5 defective beads out of 1000
Giving important tips about glass bead production, Sertaç Bayraktar says, “The most seen problem with glass bead production is the breaking of the products that you’ve made. So, if you want to prevent that, you have to bring the whole object that you are making to the same temperature, every part of it, and then wait for it to cool down slowly. If one side of the bead that you’ve made is cold and the other side of it is warm, then it will definitely break. We cool down the beads that we make in 13 kg of cork dust. This cools down 1000 beads at the same time. We rest the beads that we made that day in cork dust, and remove them one day later. Usually we get only 5 defective beads out of 1000. We use glass rods when making glass.

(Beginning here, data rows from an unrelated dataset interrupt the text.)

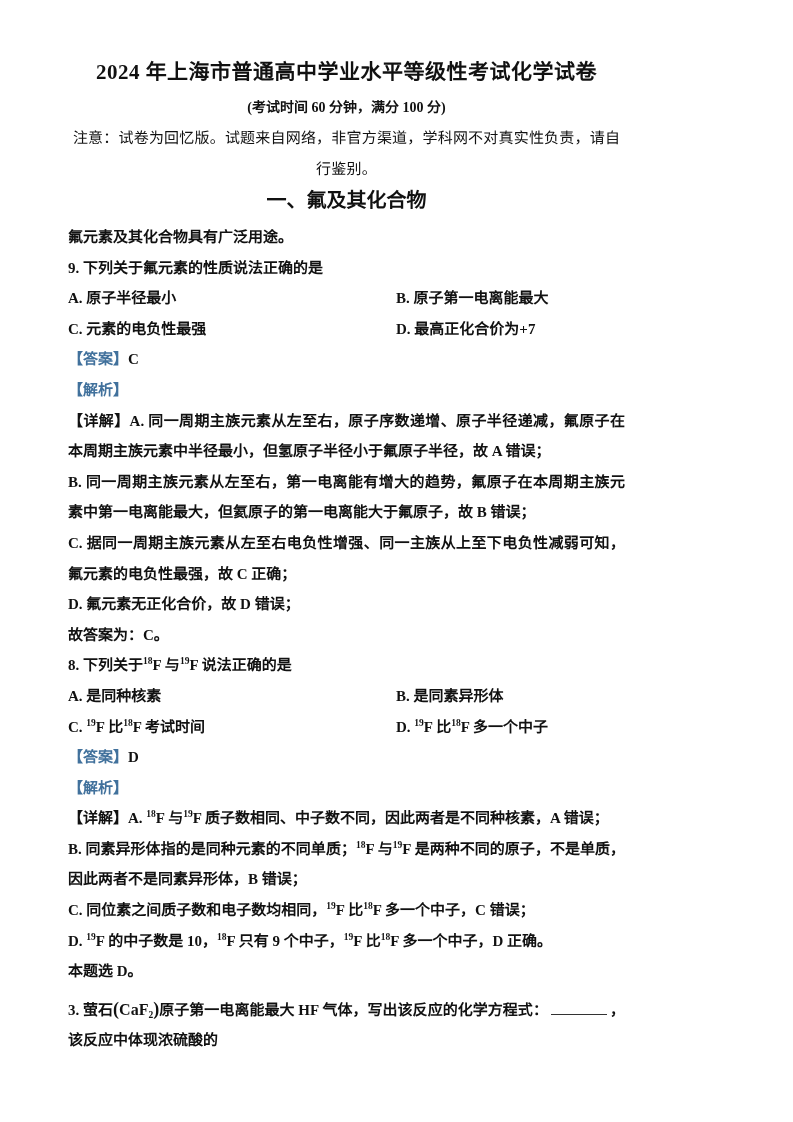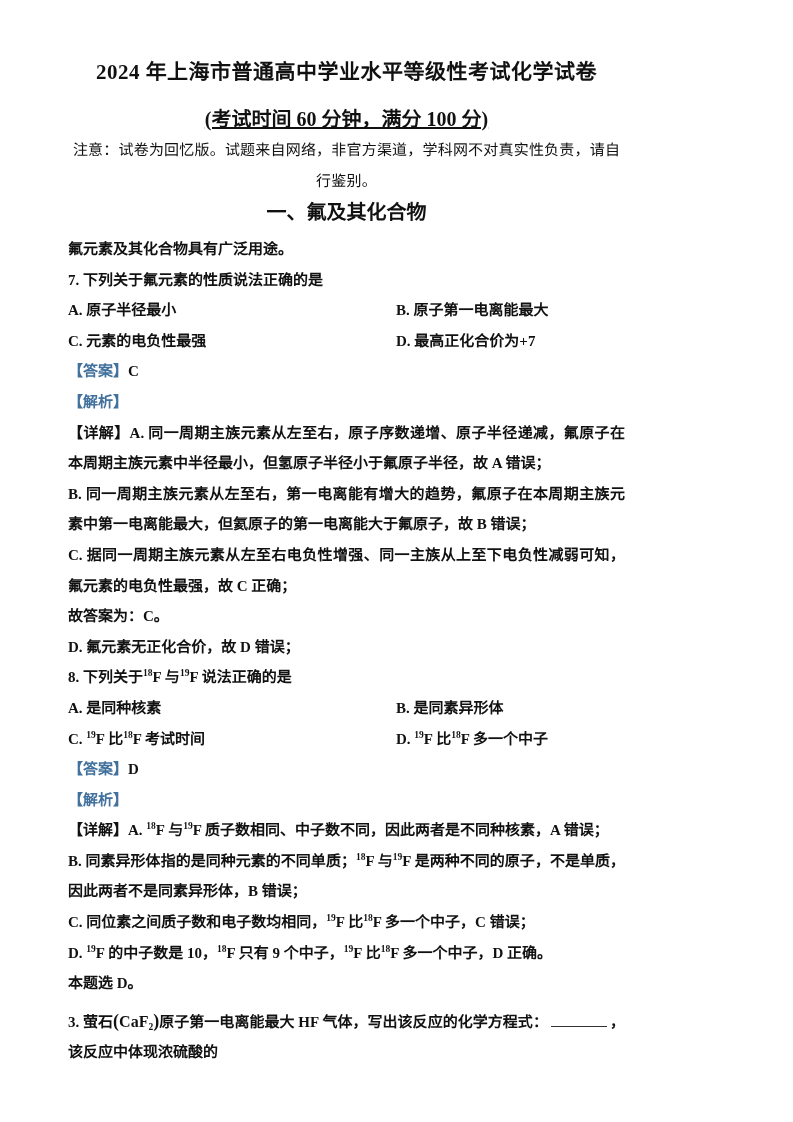"(考试时间 60 分钟，满分 100 分)" .subtitle { font-size: 20px -> 14px; margin-top: 16px -> 4px; text-decoration: underline -> none }
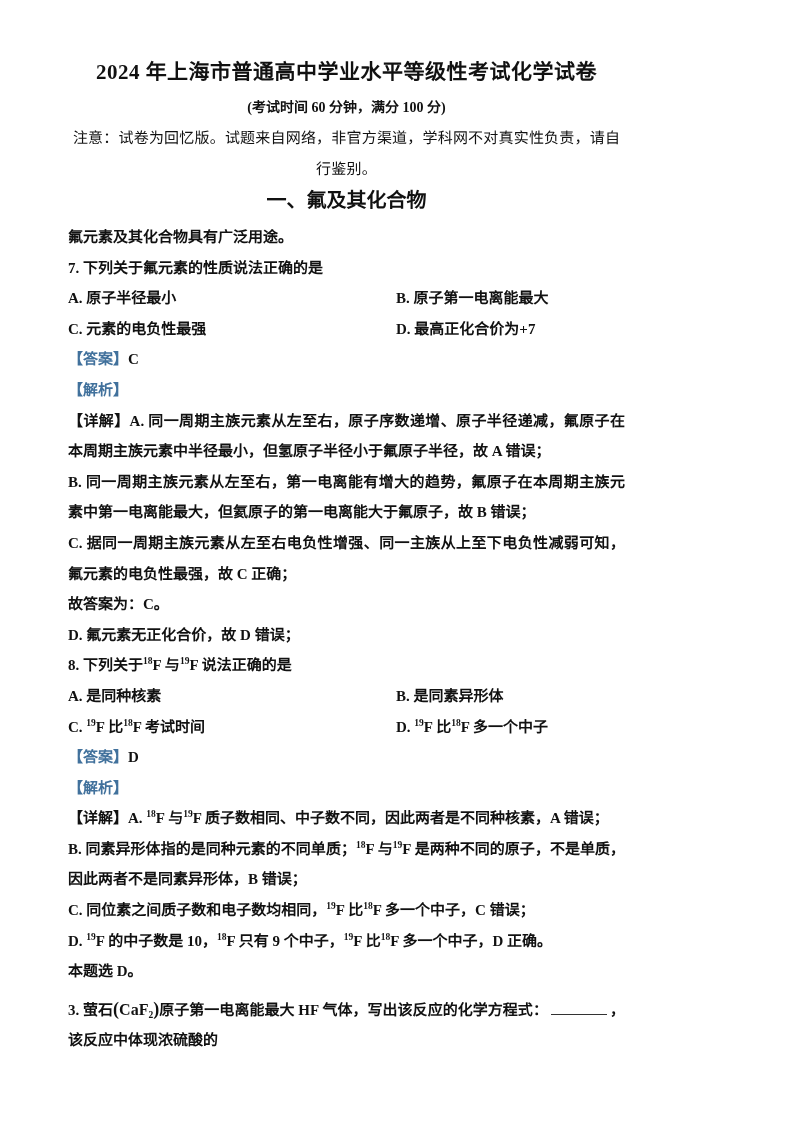"7. 下列关于氟元素的性质说法正确的是" span { text: 7 -> 9 }
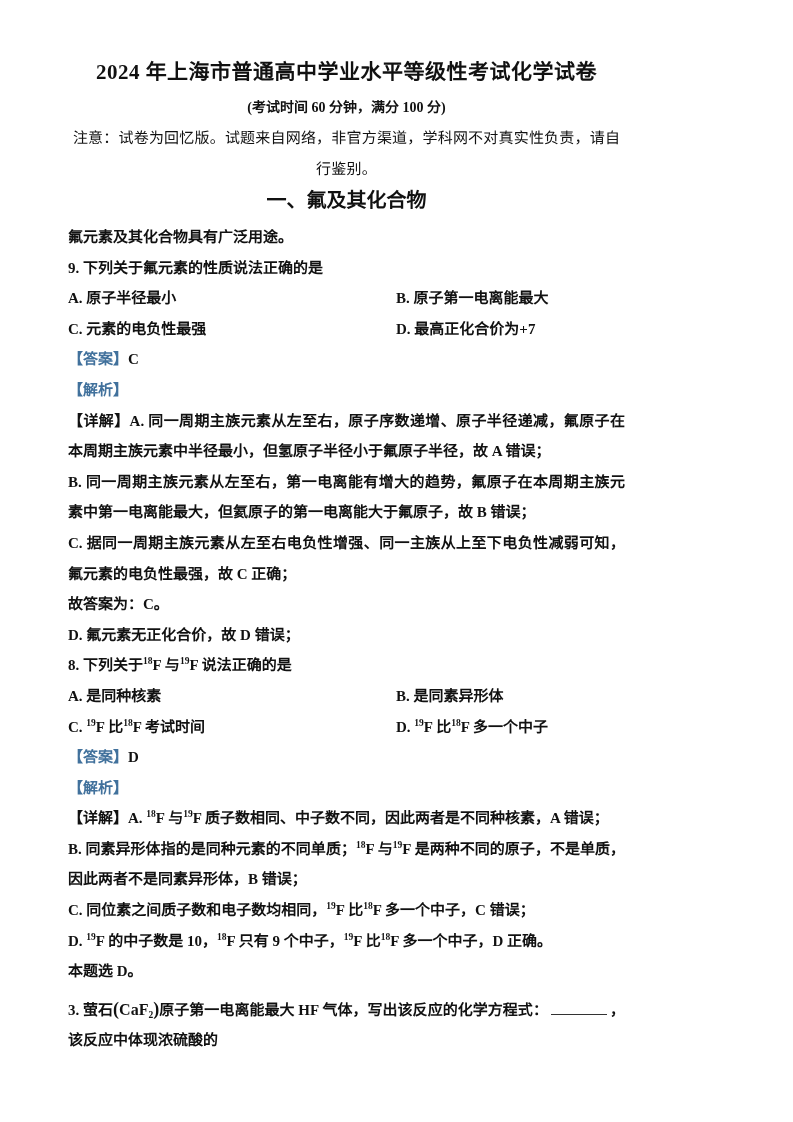"故答案为：C。" p { order: before "D. 氟元素无正化合价，故 D 错误；" -> after "D. 氟元素无正化合价，故 D 错误；" }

We prefer to use carbonated glass with over 120 color options. We can make about 20 ladybugs out of a 110 cm longglass rod. The fire from the tube doesn’t come out straight, so we use oxygen machines. This way fire comes out like a nail, preventing small injuries to our hands. We melt the glass rod using this fire and then wrap it around steel rod. We spread ceramic powder to the tip of steel rod. When the shaping is done, we let the beads rest in cork dust.”

Thinking out of the evil eye
Bayraktar who says that they design 300 thousand beads in a year and they distribute most of them in Istanbul highlights that if we want to make more of this art we should go beyond only making evil eyes and design touristic glass items that reflect the traditions of different regions.